I am part of the super club for victims of a madman who sends us messages of rape, torture, death, racial hatred and so on. We all receive the same messages and sometimes personalized. CC does nothing, neither does the police. More than 100 messages to my credit. ccabuse pic.twitter.com/zdwz8zLWOf

- Vegan Pussy ™ #BLACK_LIVES_MATTER (@hypnofaz) May 24, 2020

Cyber ​​harassment, doxing, death threats ...

“It started for me last January. I was inundated with abject messages, between 10 and 30 a day. Very detailed descriptions of torture and rape, some referring to serial killers like "Montreal killer" Luka Rocco Magnotta, and some personalized messages on things I told on my Twitter feed, "says Marjorie at 20 Minutes . “As a rape victim, it was very difficult to read a stranger who described how he was going to rape and kill me. I did not understand why they wanted me to hurt so much, I even at one point suspected former people around me, I became paranoid… ”

Naomy began receiving malicious messages in early March, just before the confinement. “I received a lot of hate messages, especially of a racist nature, but also a video where we saw people beheaded, get their eyes blown. It traumatized me, ”says the young woman who lives in the south of France. "Then I started telling friends about it on Twitter, and I realized that I was not the only victim. The messages we received were sometimes even copied and pasted, which arrived on our accounts five to ten minutes apart ”.

But what has most destabilized the victims is the personal information that the harasser (s) managed to obtain. “We were treated to personalized attacks based on the profile of the victims. Some were targeted based on their sexual orientation, their skin color, their profession ... One of us received threats targeting her daughter, who was barely a year old, and the harasser even found the personal address of one of us, ”says Naomy, who for fear of being physically assaulted had to leave his apartment for almost three months to seek refuge in a safer place. Cyber ​​bullying has therefore been added to doxing, a practice which consists in seeking and disclosing on the Internet information on the identity and private life of a person with the aim of harming him. "Everything he could find on us on social networks, he used to attack."

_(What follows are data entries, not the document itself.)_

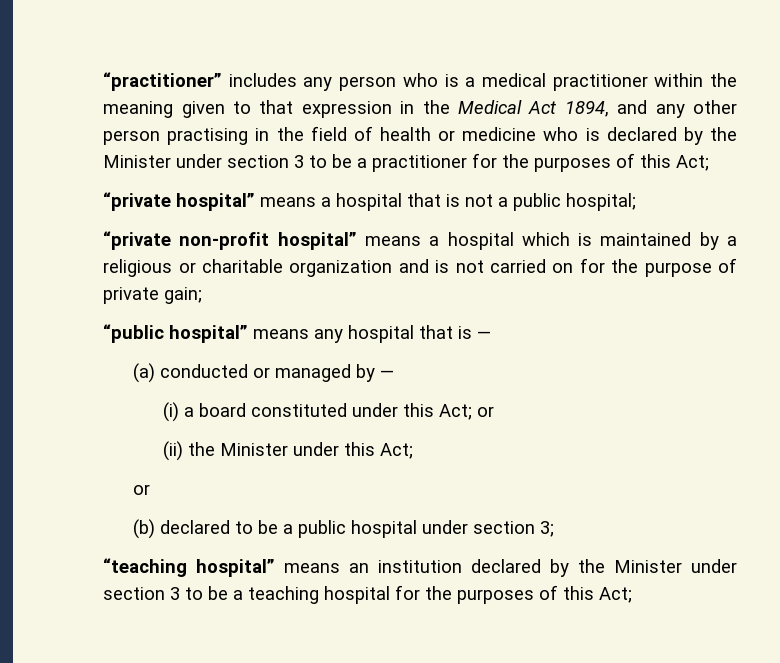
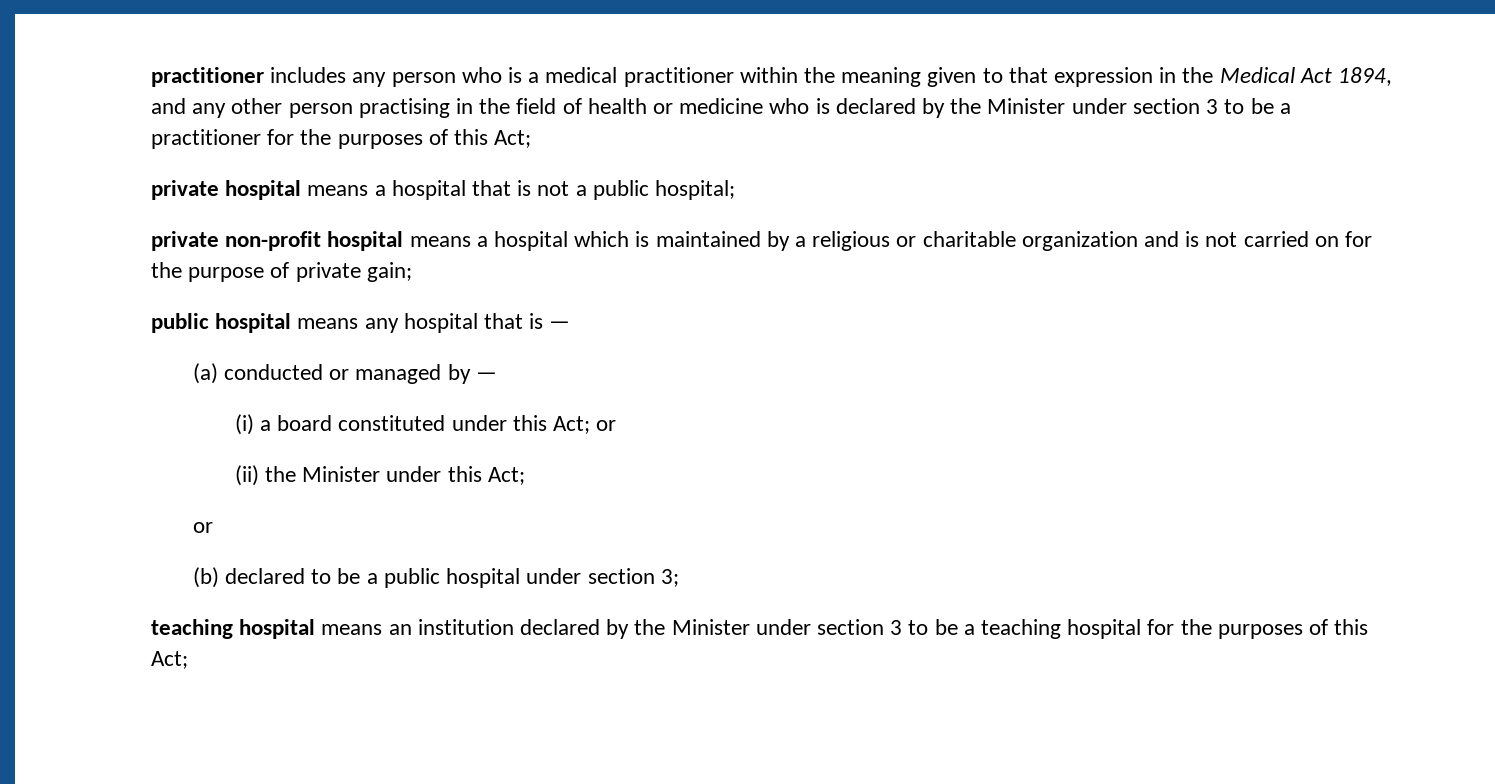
- “practitioner” includes any person who is a medical practitioner within the meaning given to that expression in the Medical Act 1894, and any other person practising in the field of health or medicine who is declared by the Minister under section 3 to be a practitioner for the purposes of this Act;
+ practitioner includes any person who is a medical practitioner within the meaning given to that expression in the Medical Act 1894, and any other person practising in the field of health or medicine who is declared by the Minister under section 3 to be a practitioner for the purposes of this Act;
- “private hospital” means a hospital that is not a public hospital;
+ private hospital means a hospital that is not a public hospital;
- “private non-profit hospital” means a hospital which is maintained by a religious or charitable organization and is not carried on for the purpose of private gain;
+ private non-profit hospital means a hospital which is maintained by a religious or charitable organization and is not carried on for the purpose of private gain;
- “public hospital” means any hospital that is —
+ public hospital means any hospital that is —
- “teaching hospital” means an institution declared by the Minister under section 3 to be a teaching hospital for the purposes of this Act;
+ teaching hospital means an institution declared by the Minister under section 3 to be a teaching hospital for the purposes of this Act;

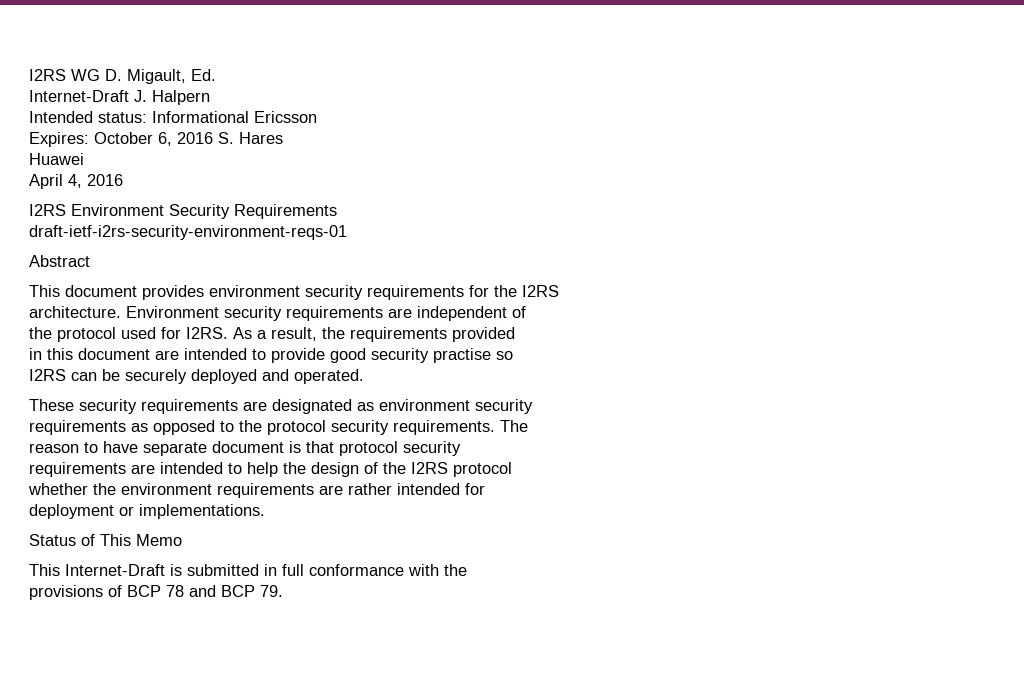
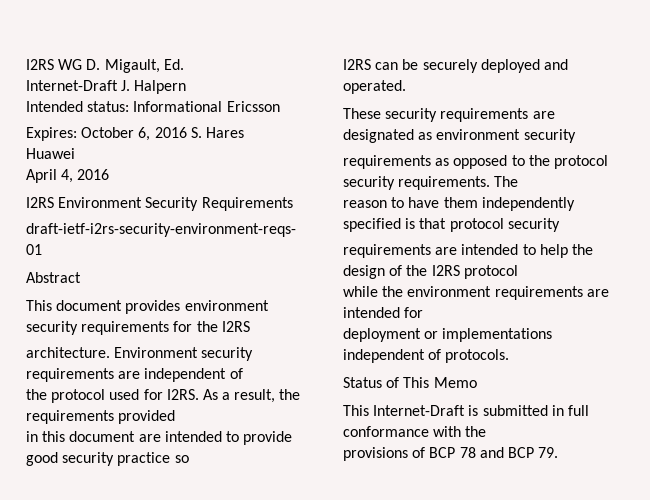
- in this document are intended to provide good security practise so
+ in this document are intended to provide good security practice so
- reason to have separate document is that protocol security
+ reason to have them independently specified is that protocol security
- whether the environment requirements are rather intended for
+ while the environment requirements are intended for
- deployment or implementations.
+ deployment or implementations independent of protocols.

I have dozens of messages like these.
The authorities do nothing. Curious cat does nothing.
Nobody does anything. Many of us are harassed with impunity. It must stop.
I run the #ccabuse

Talk about it. Support us. RT pic.twitter.com/vqDEHcMdzV

- PABLO 🐺🌸 (@naomypablo) May 24, 2020

"We weren't supported at all"

Several young women wanted to go to file a complaint, but most of them had to face a general indifference, even a certain contempt. “At the police, I was told it didn't matter, that until he had my home address, I shouldn't worry. I was not taken seriously, and even tried to dissuade me from filing a complaint, ”says Naomy, angry at the attitude of the police. “I called 3919 several times, on the 17th, I went to two different police stations, nobody wanted to help me! To others, they were told that a complaint would be useless, and that it was better to take your troubles patiently, and wait for everything to settle down.

#ccabuse There's not everything. My crisis is 95% his fault. He reveled in trauma hoping for suicide. We don't have to be reduced to silence, to flight. We have the right to networks. What he does is illegal, murderous. I don't get the inaction from @PoliceNationale and @CuriousCatMe https://t.co/sGmHqzQ75v pic.twitter.com/vfcARcq8o5

- Cheese Donut 🍩 (@Pumpkage) May 25, 2020

To try to make things happen, Naomy therefore decided to speak publicly about this wave of cyberbullying by launching the hashtag #CCabuse [CuriousCat Abuse] on Twitter. Several victims then told of their ordeal by sharing screenshots of the messages received. "Thanks to the hashtag, we managed to identify around twenty more people, who today no longer feel alone," explains the young woman who also created a WhatsApp loop of discussions and mutual aid. "It was a relief to see that I was not alone, and at that time, anger took over," said Marjorie.

Curious Cat does nothing, the police do nothing, about 50 of us receive the same types of death threat and torture messages. Impunity must stop, if you are also a victim, share your screens with the hashtag #ccabuse pic.twitter.com/S97JqwfYFR

- 𝐜𝐨𝐜𝐚𝐢𝐧𝐞 𝐛𝐥𝐚𝐧𝐜𝐡𝐞 (@cocaineblanche) May 24, 2020

"This individual attacked us because we are women and he hates us, ”she explains. A theory shared by several victims who think that the perpetrator (s) of this cyberbullying could be an Incel, a term which designates an individual who belongs to a misogynistic online community whose members define themselves as being unable to find a romantic or sexual partner . “We are many to think that it is one and the same individual. We even nicknamed him Kevin among us, to make fun of him and play down the situation a little. But also to personify it, and show that all of this is not just virtual ”.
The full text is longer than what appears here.